** EXERCISE DIRECTIONS **
Please copy every line from the following entries in which the word "overflow" appears.

** EXTRACTED MATERIAL **
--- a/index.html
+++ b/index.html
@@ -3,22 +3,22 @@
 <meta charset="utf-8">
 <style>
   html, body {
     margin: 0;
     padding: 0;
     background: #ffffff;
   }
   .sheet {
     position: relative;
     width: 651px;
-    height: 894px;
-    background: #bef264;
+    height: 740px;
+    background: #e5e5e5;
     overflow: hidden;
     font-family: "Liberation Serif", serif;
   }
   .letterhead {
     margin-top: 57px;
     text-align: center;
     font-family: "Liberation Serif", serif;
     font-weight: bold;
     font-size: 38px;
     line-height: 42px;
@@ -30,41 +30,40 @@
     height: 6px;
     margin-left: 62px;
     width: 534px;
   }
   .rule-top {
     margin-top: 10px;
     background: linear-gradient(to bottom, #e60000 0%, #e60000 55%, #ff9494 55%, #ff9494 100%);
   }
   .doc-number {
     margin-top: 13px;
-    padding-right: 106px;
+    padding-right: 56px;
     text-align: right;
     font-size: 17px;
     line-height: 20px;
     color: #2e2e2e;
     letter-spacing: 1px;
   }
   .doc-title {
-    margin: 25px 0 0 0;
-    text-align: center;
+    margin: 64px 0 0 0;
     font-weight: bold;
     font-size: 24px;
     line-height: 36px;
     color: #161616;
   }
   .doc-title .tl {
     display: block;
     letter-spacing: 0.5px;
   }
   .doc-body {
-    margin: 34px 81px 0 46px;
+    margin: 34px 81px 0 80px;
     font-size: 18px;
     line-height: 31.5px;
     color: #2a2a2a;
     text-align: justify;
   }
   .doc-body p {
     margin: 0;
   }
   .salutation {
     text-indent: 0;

* * *

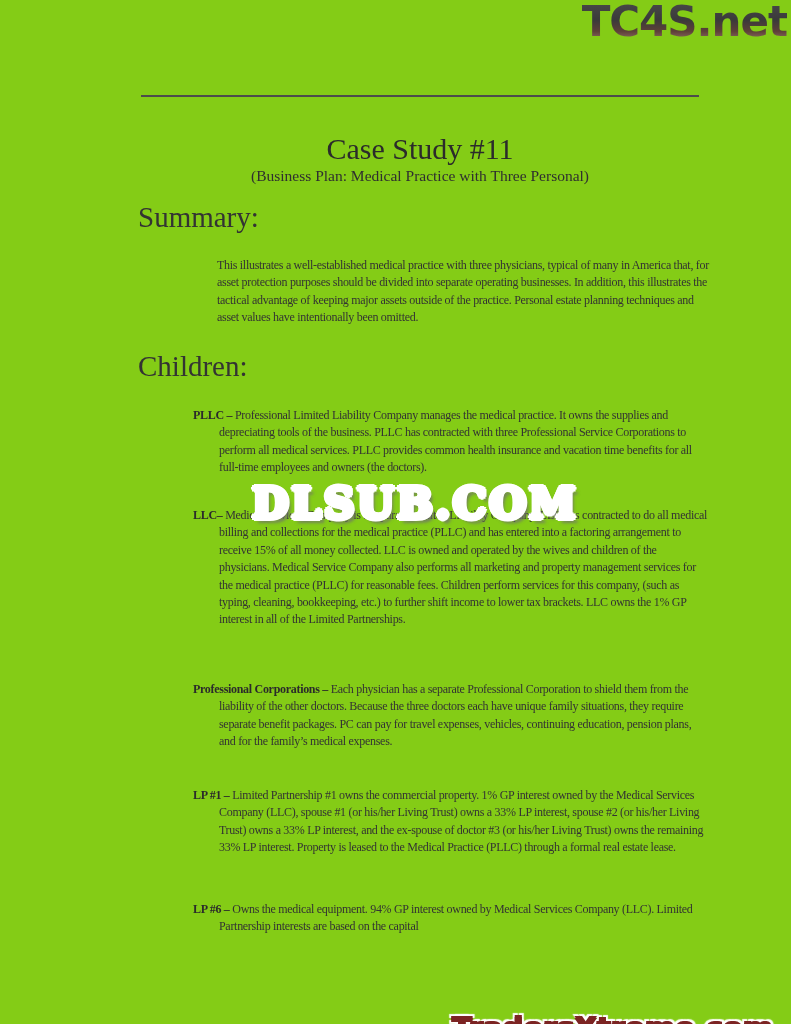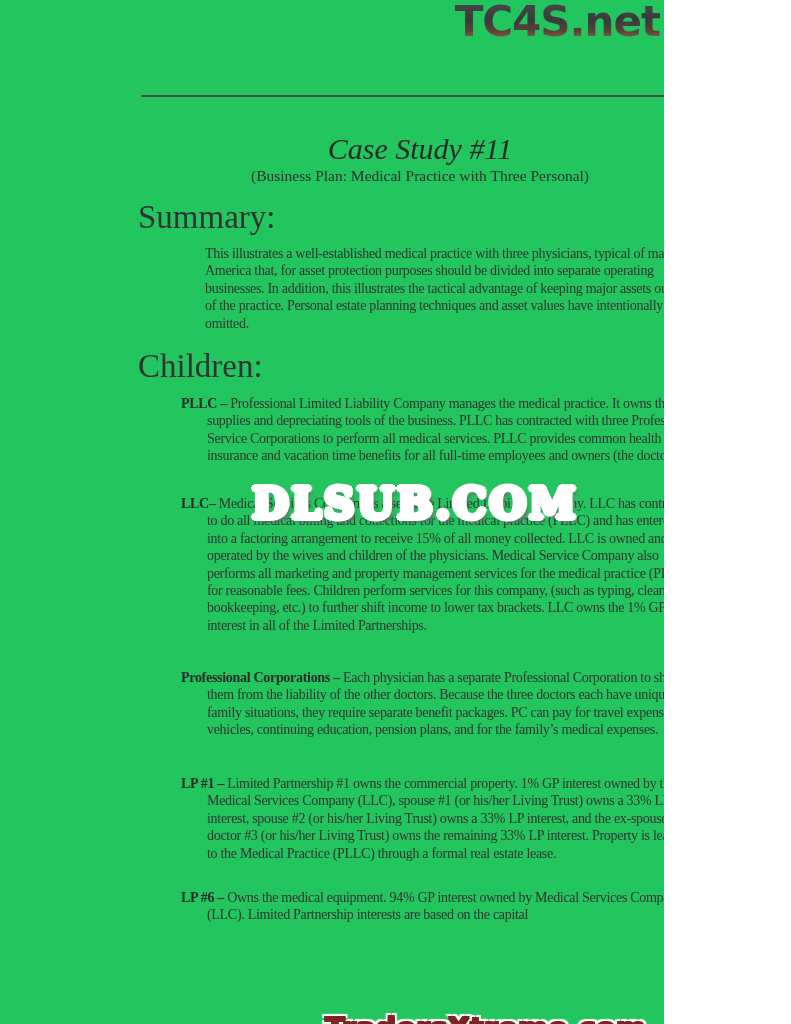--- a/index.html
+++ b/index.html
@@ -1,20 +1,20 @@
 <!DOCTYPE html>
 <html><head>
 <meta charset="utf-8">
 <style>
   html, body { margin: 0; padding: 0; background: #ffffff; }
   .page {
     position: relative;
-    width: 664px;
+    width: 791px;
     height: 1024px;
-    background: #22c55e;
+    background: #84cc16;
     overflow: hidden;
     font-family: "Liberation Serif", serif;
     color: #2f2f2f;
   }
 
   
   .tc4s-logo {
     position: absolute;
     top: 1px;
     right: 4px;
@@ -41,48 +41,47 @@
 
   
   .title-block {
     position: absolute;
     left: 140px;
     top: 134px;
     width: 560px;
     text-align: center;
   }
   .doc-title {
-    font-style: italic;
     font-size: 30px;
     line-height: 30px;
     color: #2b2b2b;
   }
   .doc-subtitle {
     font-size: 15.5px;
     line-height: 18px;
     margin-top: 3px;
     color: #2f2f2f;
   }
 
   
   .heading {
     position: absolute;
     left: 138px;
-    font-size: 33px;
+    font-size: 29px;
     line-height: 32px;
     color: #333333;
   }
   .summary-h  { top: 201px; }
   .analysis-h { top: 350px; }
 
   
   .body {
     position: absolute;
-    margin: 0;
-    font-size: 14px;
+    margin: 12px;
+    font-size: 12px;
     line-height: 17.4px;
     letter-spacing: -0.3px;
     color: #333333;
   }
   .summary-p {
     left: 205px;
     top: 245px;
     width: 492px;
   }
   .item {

--

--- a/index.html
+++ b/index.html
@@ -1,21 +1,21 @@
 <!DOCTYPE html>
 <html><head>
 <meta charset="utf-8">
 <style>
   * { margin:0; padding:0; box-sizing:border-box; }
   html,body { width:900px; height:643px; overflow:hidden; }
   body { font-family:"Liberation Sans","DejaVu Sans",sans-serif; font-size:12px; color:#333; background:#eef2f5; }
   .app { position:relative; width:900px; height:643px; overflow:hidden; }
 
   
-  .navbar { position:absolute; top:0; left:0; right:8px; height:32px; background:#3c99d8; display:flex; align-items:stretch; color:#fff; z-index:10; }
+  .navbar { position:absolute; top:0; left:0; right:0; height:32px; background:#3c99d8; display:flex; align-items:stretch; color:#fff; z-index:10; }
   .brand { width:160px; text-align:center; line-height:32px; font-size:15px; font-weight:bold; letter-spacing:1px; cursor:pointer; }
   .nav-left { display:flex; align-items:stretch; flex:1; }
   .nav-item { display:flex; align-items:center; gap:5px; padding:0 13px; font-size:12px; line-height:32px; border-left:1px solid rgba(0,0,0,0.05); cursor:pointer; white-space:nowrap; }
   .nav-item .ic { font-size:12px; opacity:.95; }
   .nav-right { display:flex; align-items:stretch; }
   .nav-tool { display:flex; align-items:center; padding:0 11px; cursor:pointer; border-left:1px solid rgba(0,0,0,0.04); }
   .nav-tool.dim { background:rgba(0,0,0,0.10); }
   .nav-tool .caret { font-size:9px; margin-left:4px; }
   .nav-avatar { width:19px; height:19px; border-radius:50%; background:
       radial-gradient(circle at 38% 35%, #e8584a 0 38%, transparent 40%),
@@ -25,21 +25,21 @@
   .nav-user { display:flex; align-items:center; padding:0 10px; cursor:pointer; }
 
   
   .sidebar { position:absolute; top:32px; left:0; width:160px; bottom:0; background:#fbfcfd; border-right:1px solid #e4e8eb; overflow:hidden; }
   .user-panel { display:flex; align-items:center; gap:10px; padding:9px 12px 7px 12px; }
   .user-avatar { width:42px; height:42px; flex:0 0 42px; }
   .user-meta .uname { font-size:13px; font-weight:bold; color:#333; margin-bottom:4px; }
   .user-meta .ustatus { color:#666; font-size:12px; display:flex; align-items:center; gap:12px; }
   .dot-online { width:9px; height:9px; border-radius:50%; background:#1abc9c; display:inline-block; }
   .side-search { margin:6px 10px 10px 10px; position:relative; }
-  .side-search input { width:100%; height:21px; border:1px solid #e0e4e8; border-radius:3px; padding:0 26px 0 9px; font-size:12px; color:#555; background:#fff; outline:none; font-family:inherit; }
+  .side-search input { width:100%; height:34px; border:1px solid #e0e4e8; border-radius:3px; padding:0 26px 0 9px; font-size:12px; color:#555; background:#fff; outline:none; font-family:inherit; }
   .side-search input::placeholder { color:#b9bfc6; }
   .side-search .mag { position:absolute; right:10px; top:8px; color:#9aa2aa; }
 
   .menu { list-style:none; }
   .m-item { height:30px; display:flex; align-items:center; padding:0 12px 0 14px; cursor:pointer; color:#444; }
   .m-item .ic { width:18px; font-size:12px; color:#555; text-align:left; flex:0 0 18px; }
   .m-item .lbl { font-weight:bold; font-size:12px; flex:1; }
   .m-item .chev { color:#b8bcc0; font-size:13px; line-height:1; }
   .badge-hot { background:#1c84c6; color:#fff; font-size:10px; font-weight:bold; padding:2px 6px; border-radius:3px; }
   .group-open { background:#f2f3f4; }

** RESULT **
     overflow: hidden;
     overflow: hidden;
   html,body { width:900px; height:643px; overflow:hidden; }
   .app { position:relative; width:900px; height:643px; overflow:hidden; }
   .sidebar { position:absolute; top:32px; left:0; width:160px; bottom:0; background:#fbfcfd; border-right:1px solid #e4e8eb; overflow:hidden; }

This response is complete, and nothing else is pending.